How a slowing listings environment impacts Domain and REA Group

The topic of the property market is a favourite obsession for many Australians given the significant percentage of household wealth the asset class represents for most Australians. There is plenty of media and other commentary discussing property market conditions on any given day – including from other contributors to the blog – so I won’t delve into where I think prices will go in the future. However, a slowing property market does have implications for listing volumes. 

Falling house prices has historically demonstrated a level of correlation with lower new listing volumes as prospective sellers pull out of a thinner buyer market and the past 6 months has proven no different.

Corelogic’s data for the 4 weeks in April has shown a 29 per cent drop in new listings in combined capitals – led by Sydney and Melbourne at 33.6 per cent and 34.1 per cent respectively – while the national decline was 24 per cent. The April data is impacted by a few factors – including the timing of Easter and Anzac Day and uncertainty around the Federal election.
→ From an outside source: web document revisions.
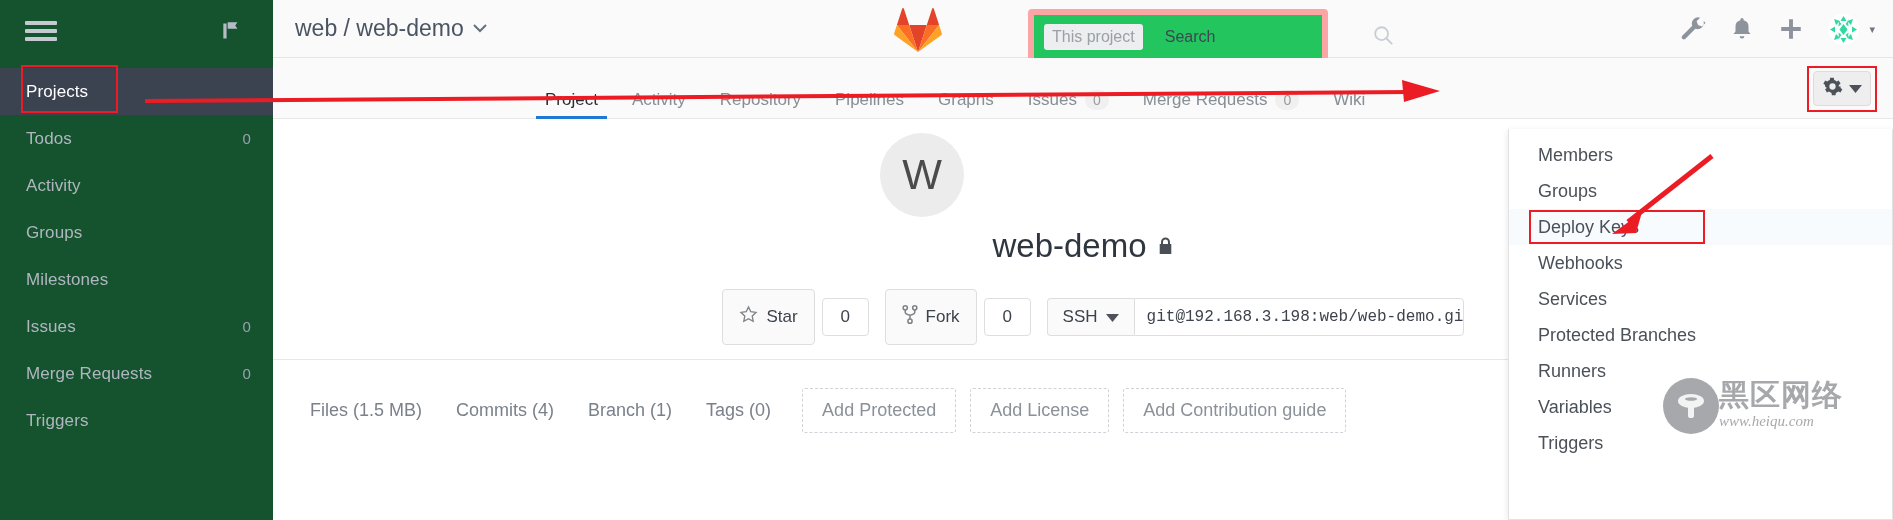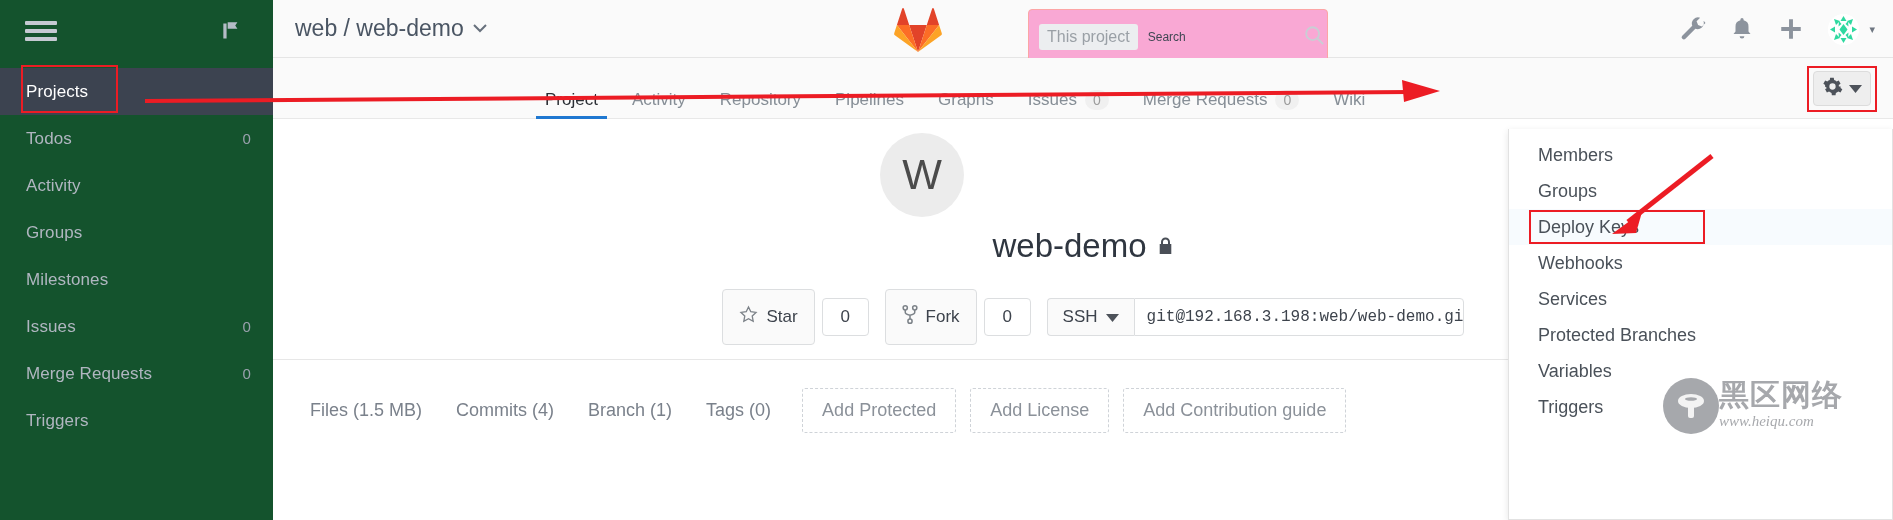"This project" .search-wrap { background: #f9a8d4 -> #22c55e; border: 1px solid #fca5a5 -> 6px solid #fca5a5 }
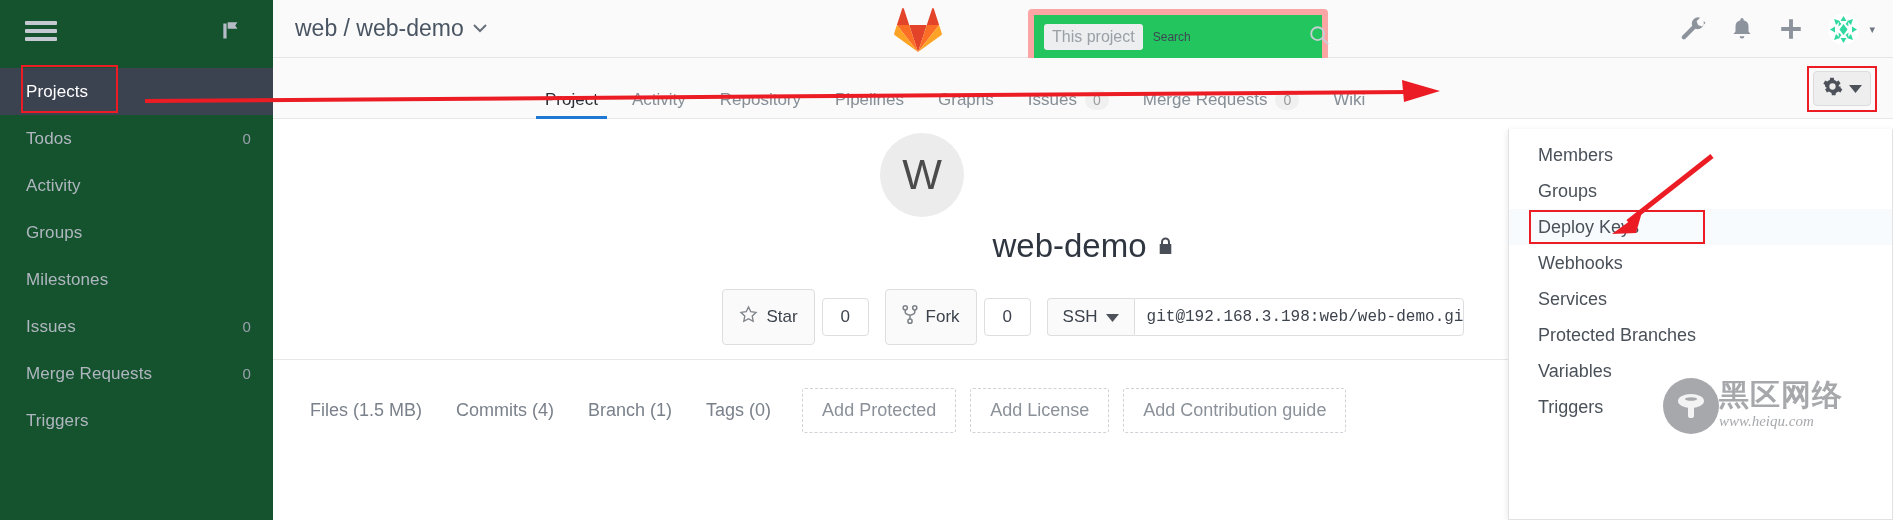"Search" .search-input { font-size: 12px -> 16px; margin-left: none -> 12px }
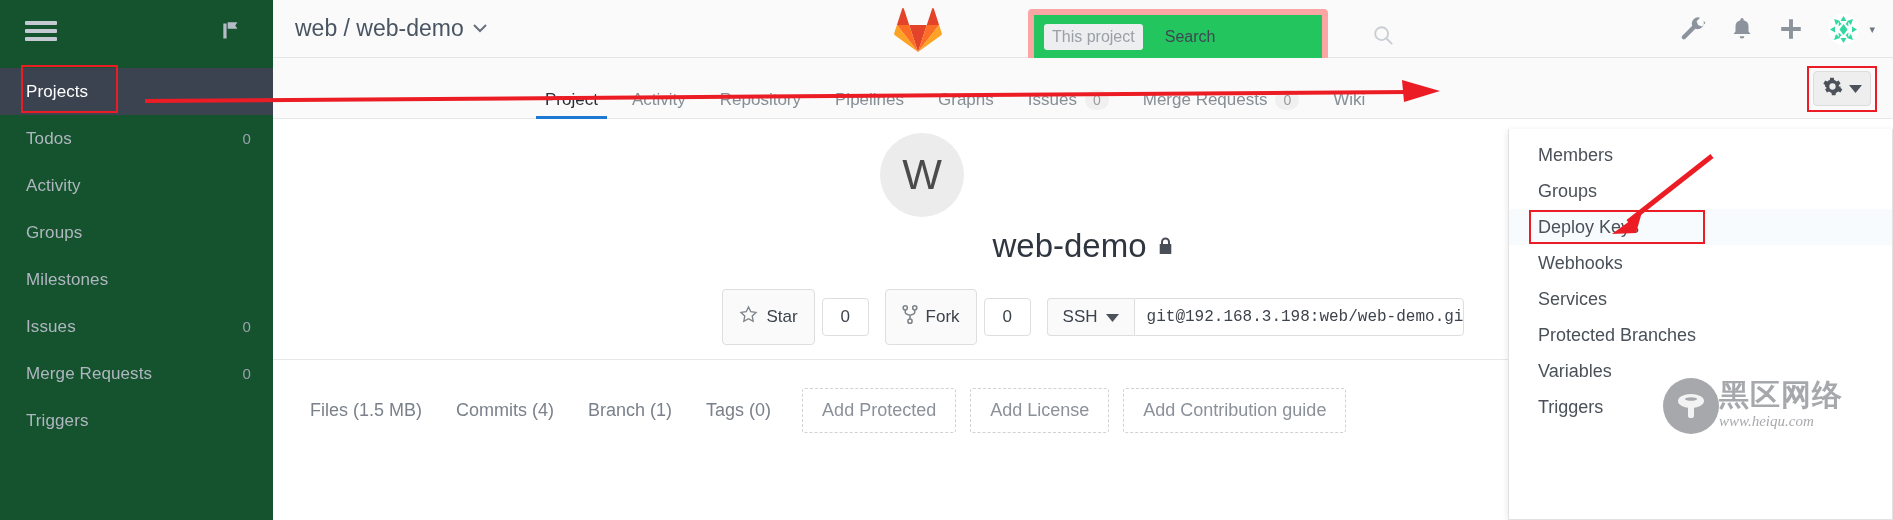"Runners" div.dd-item { html: none -> <div> <span>Runners</span> </div> }
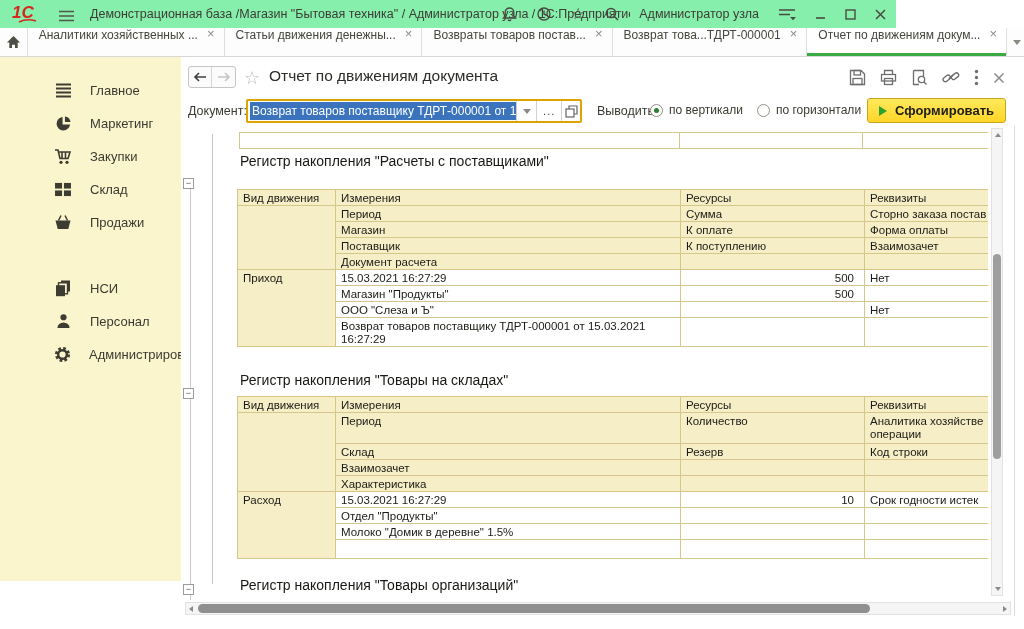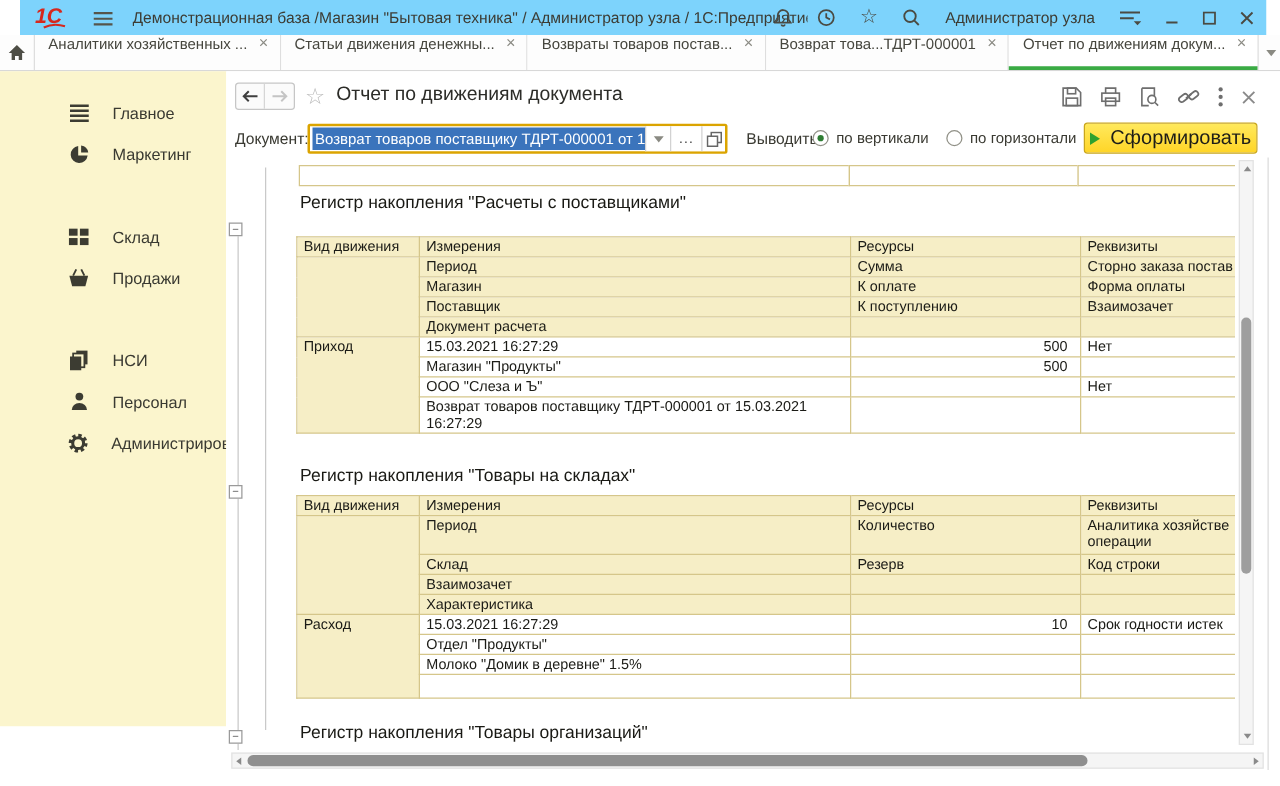"1С" .titlebar { background: #7dd3fc -> #86efac; left: 16px -> 0; width: 997px -> 896px }
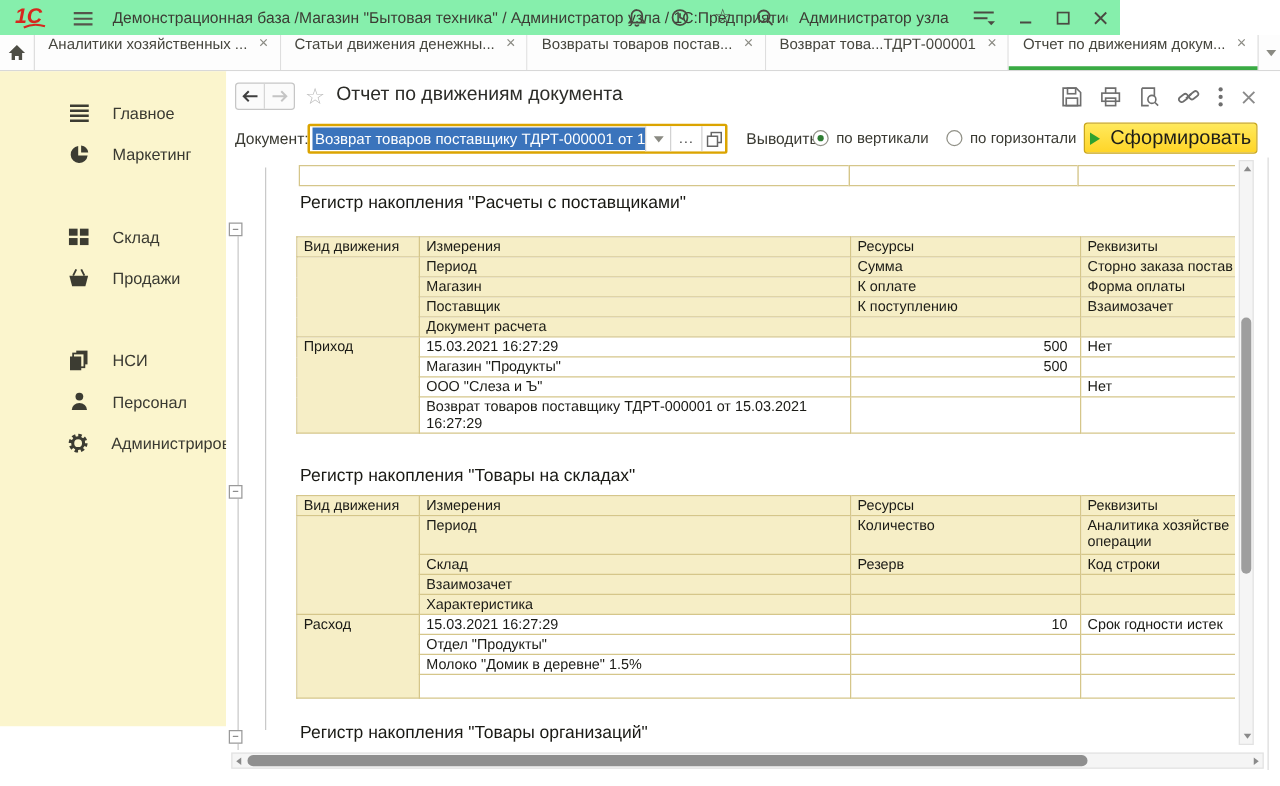"Сформировать" .gen-label { font-size: 16px -> 13px; font-weight: normal -> bold }
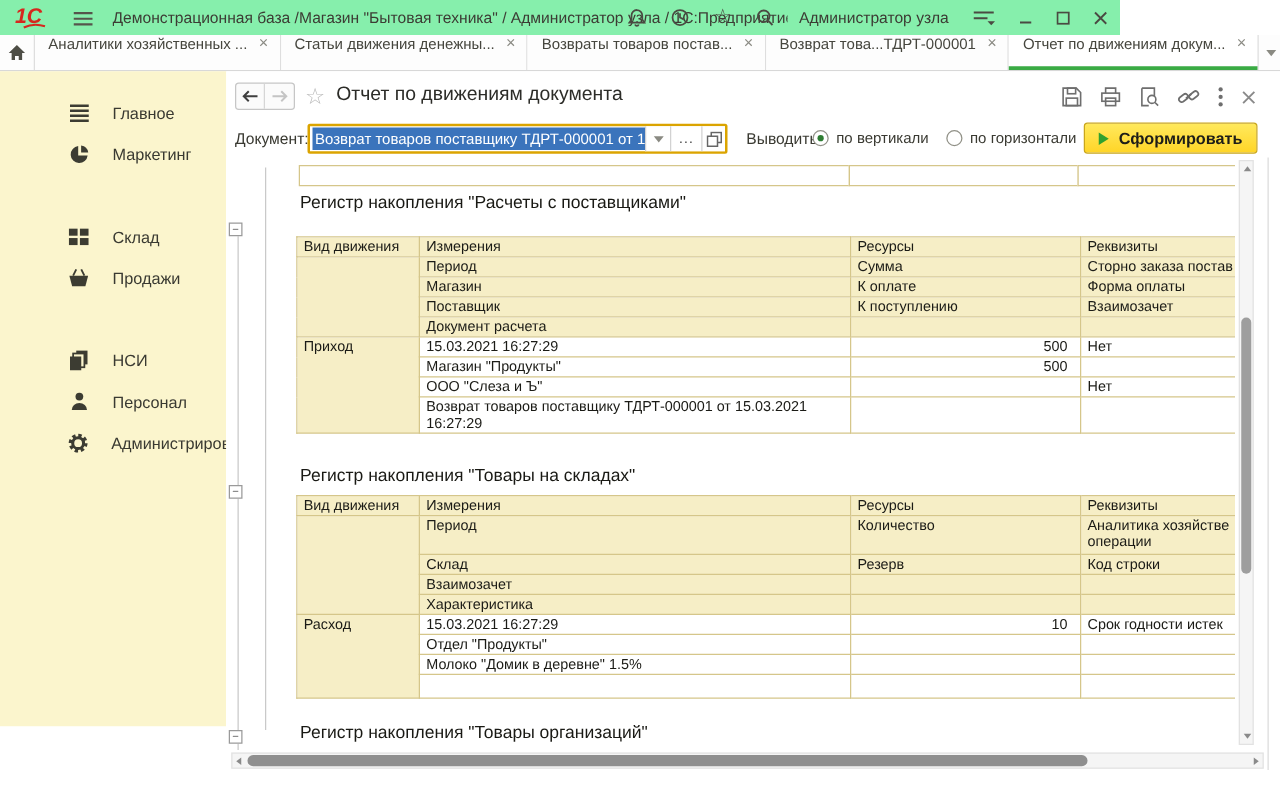"Закупки" div.side-item { html: none -> <div> <span> <svg> <path></path> <path></path> <circle></circle> <circle></circle> </svg> </span> <span>Закупки</span> </div> }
However, April is a continuation of a recent down trend which commenced in the September quarter last year and accelerated in the new year, with REA Group (ASX:REA) and Domain Holdings Australia (ASX:DHG) reporting declines of 9 per cent and 13 per cent for MarQ19 listings respectively.

Screen Shot 2019-05-13 at 11.29.23 am

Source: CoreLogic

Total listings continue to trend up despite significant drops in new listings, which reflects increased time on market for prior listings.

So how do the lower listing numbers impact REA and DHG? It is because the core driver of revenue for these businesses is the charge of listing new properties on their websites for prospective vendors. We estimate residential listing revenues account for around 60 per cent of total group revenues for REA and around 50 per cent for DHG.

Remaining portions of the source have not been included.